Feminicídio

Maurício Rands
Advogado formado pela FDR da UFPE, PhD pela Universidade Oxford

Publicado em: 14/01/2019 03:00 Atualizado em: 14/01/2019 08:38

Os primeiros dias do ano já revelam uma triste escalada. A dos crimes de violência de gênero contra as mulheres. O feminicídio atinge as mulheres por sua condição de gênero. Geralmente, é perpetrado pelo marido, companheiro ou namorado. Está tipificado como mais uma hipótese de homicídio qualificado no art.121 do Código Penal, por força da lei 13.104, de 9/3/2015. Que definiu o feminicídio como o crime cometido contra a mulher em situação de violência doméstica e familiar, ou de menosprezo ou discriminação à condição de mulher. Ao tornar o feminicídio um homicídio qualificado, a lei aumentou as penas para reclusão de 12 a 30 anos (saindo da pena de 6 a 20 anos do homicídio comum). Ademais, o § 2º-A, acrescentado ao referido art. 121, aumentou a pena de 1/3 até a metade se o crime for praticado durante a gestação ou nos 3 meses posteriores ao parto, ou contra pessoa menor de 14 anos, maior de 60 anos ou com deficiência, ou, ainda, na presença de descendente ou de ascendente da vítima. Antes esse crime caía na vala comum do homicídio. Às vezes o autor defendia-se alegando a legítima defesa da honra, veja só! Pensar que há poucos anos muitos assassinos foram absolvidos sob esse argumento. Nos primeiros dias deste ano, já são 33 os casos de feminicídio e mais 17 tentativas. A Central de Atendimento à Mulher (Ligue 180) registrou 92.323 denúncias em 2018. Provavelmente, os números reais são maiores porque a área é de subnotificação pelas vítimas. Seja pela falta de alternativas, seja pela descrença na eficiência repressiva do estado. As bem-vindas delegacias especializadas em crimes contra a mulher, que aliás poderiam se estender também aos crimes contra a comunidade LGTBI, muitas vezes estão fechadas justamente no período em que esses crimes mais ocorrem: nos fins de semana e à noite.

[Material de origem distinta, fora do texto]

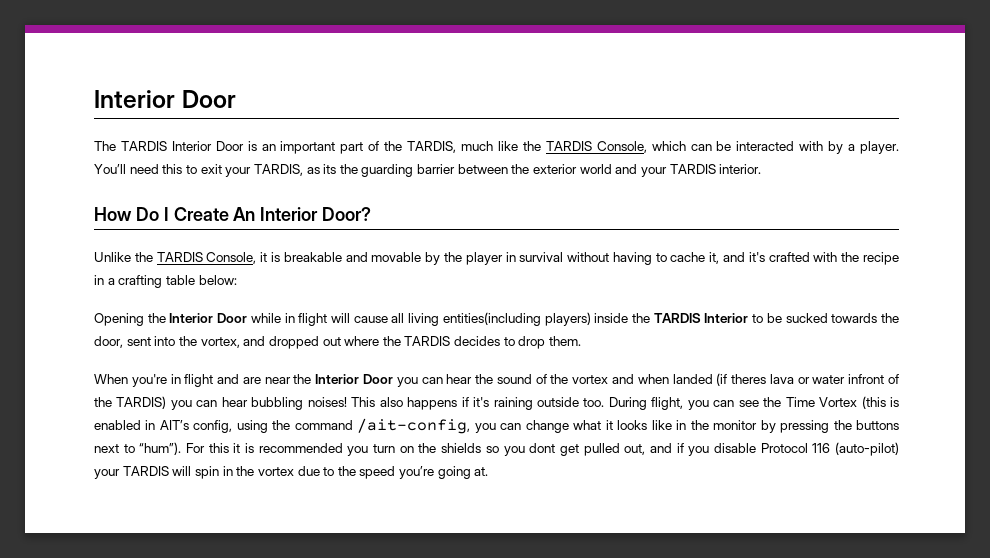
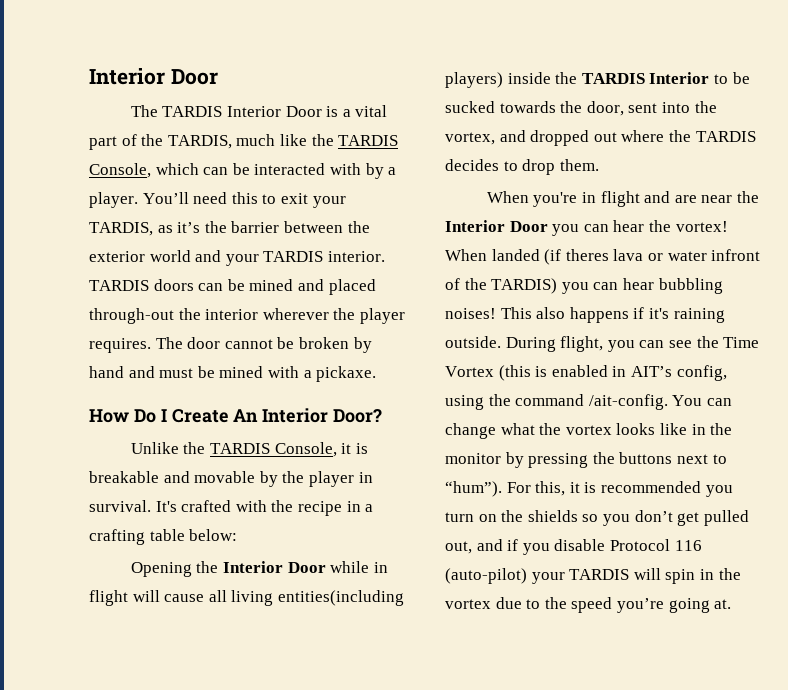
- The TARDIS Interior Door is an important part of the TARDIS, much like the TARDIS Console, which can be interacted with by a player.
+ The TARDIS Interior Door is a vital part of the TARDIS, much like the TARDIS Console, which can be interacted with by a player.
- You’ll need this to exit your TARDIS, as its the guarding barrier between the exterior world and your TARDIS interior.
+ You’ll need this to exit your TARDIS, as it’s the barrier between the exterior world and your TARDIS interior. TARDIS doors can be mined and placed through-out the interior wherever the player requires. The door cannot be broken by hand and must be mined with a pickaxe.
- Unlike the TARDIS Console, it is breakable and movable by the player in survival without having to cache it, and it's crafted with the recipe in a crafting table below:
+ Unlike the TARDIS Console, it is breakable and movable by the player in survival. It's crafted with the recipe in a crafting table below:
- When you're in flight and are near the Interior Door you can hear the sound of the vortex and when landed (if theres lava or water infront of the TARDIS) you can hear bubbling noises!
+ When you're in flight and are near the Interior Door you can hear the vortex! When landed (if theres lava or water infront of the TARDIS) you can hear bubbling noises!
- This also happens if it's raining outside too.
+ This also happens if it's raining outside.
- During flight, you can see the Time Vortex (this is enabled in AIT’s config, using the command /ait-config, you can change what it looks like in the monitor by pressing the buttons next to “hum”).
+ During flight, you can see the Time Vortex (this is enabled in AIT’s config, using the command /ait-config. You can change what the vortex looks like in the monitor by pressing the buttons next to “hum”).
- For this it is recommended you turn on the shields so you dont get pulled out, and if you disable Protocol 116 (auto-pilot) your TARDIS will spin in the vortex due to the speed you’re going at.
+ For this, it is recommended you turn on the shields so you don’t get pulled out, and if you disable Protocol 116 (auto-pilot) your TARDIS will spin in the vortex due to the speed you’re going at.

Quem acompanhou o noticiário da semana passada viu como o Jornal Nacional da Rede Globo diariamente mostrou casos estarrecedores de espancamentos ou assassinatos de mulheres por seus parceiros. E viu como esses crimes continuam nas páginas da imprensa escrita, inclusive neste Diario de Pernambuco. A nossa velha mídia, tão criticada pelos inimigos da liberdade de pensamento e expressão, em boa hora cumpre o seu papel de jogar luzes sobre as nossas enfermidades sociais.

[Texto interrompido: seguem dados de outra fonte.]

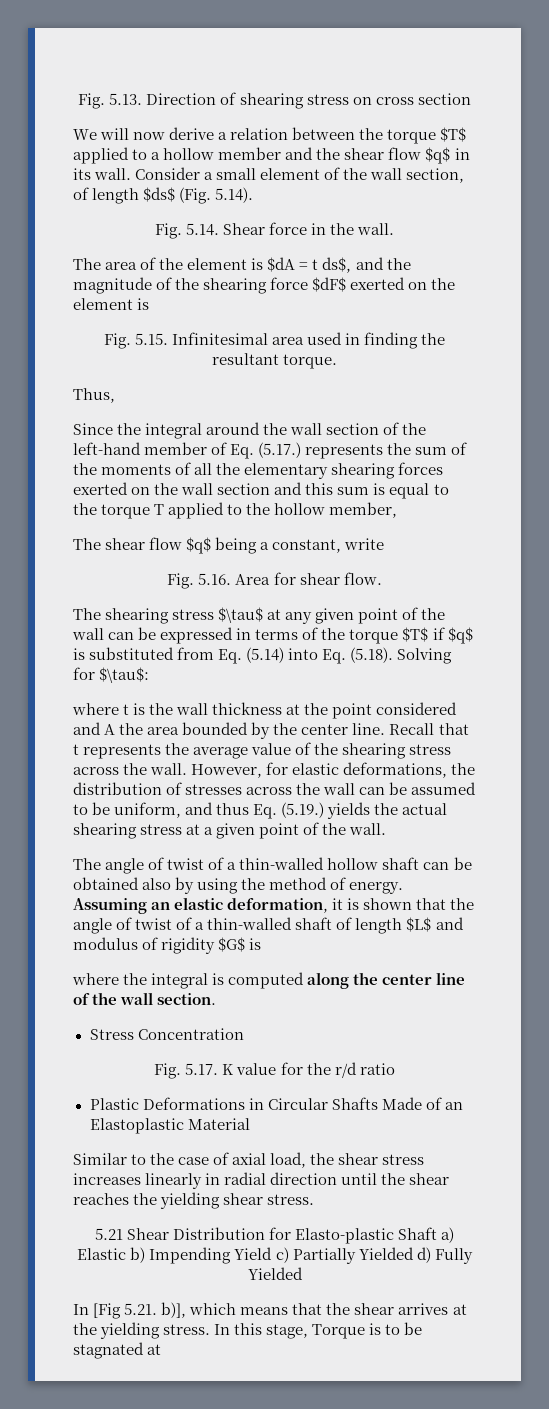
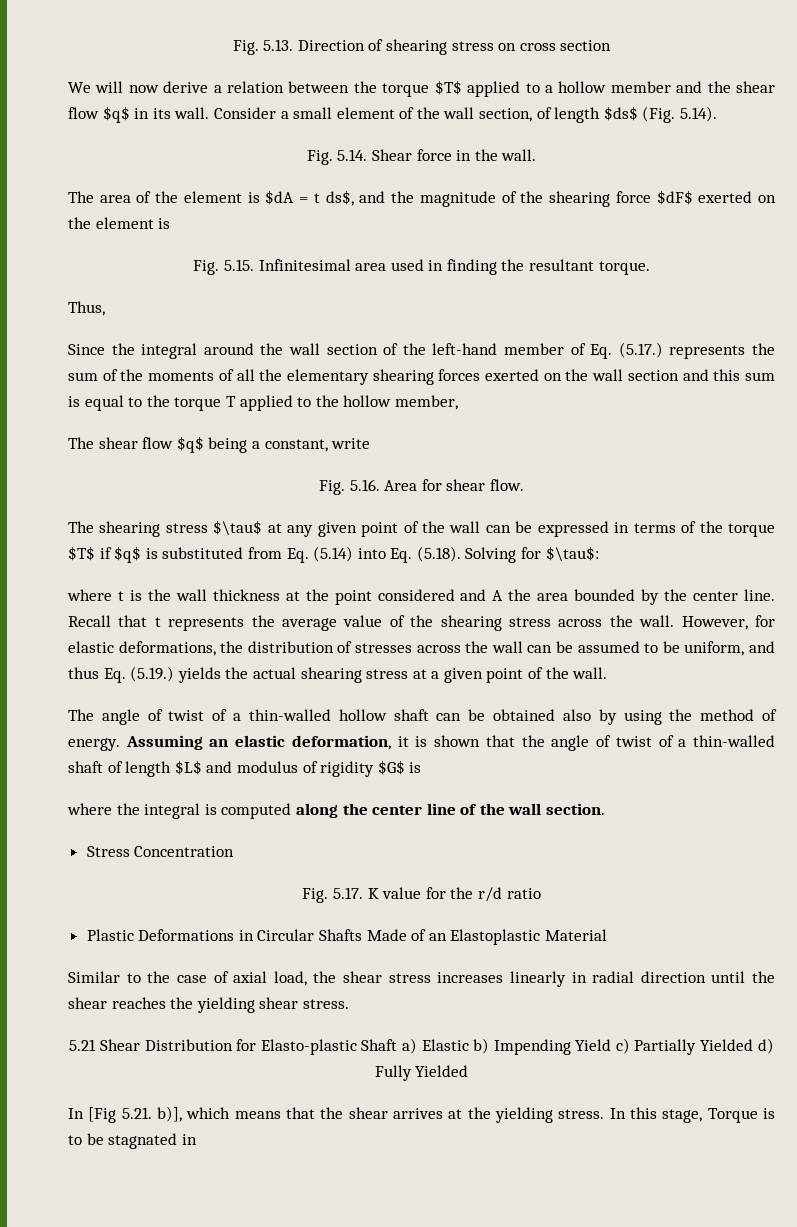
- In this stage, Torque is to be stagnated at
+ In this stage, Torque is to be stagnated in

A situação de discriminação e violência contra a mulher ainda é alarmante no mundo todo. Nos EUA, multiplicam-se os casos de mulheres que estão vindo a público denunciar casos de assédio e desrespeito. Do ex-todo poderoso de Hollywood Harvey Weinstein ao presidente Donald Trump. Há poucos dias, uma estudante da Universidade do Cairo, no Egito, foi expulsa porque um vídeo viralizou com a imagem em que o seu namorado abraçava-a numa área pública da universidade no instante em que a pedia em casamento em atitude ‘ocidental’. A alegação: a imagem comprometia os valores da universidade. Na África do Sul, o presidente Cyril Ramaphosa acaba de declarar a violência contra a mulher uma ‘crise nacional’ que o seu governo vai combater com prioridade. Aqui, multiplicam-se os detalhes dos crimes de João de Deus que, além de assediar e estuprar muitas mulheres, acolhia gestantes para, depois, matá-las e vender os recém-nascidos no estrangeiro.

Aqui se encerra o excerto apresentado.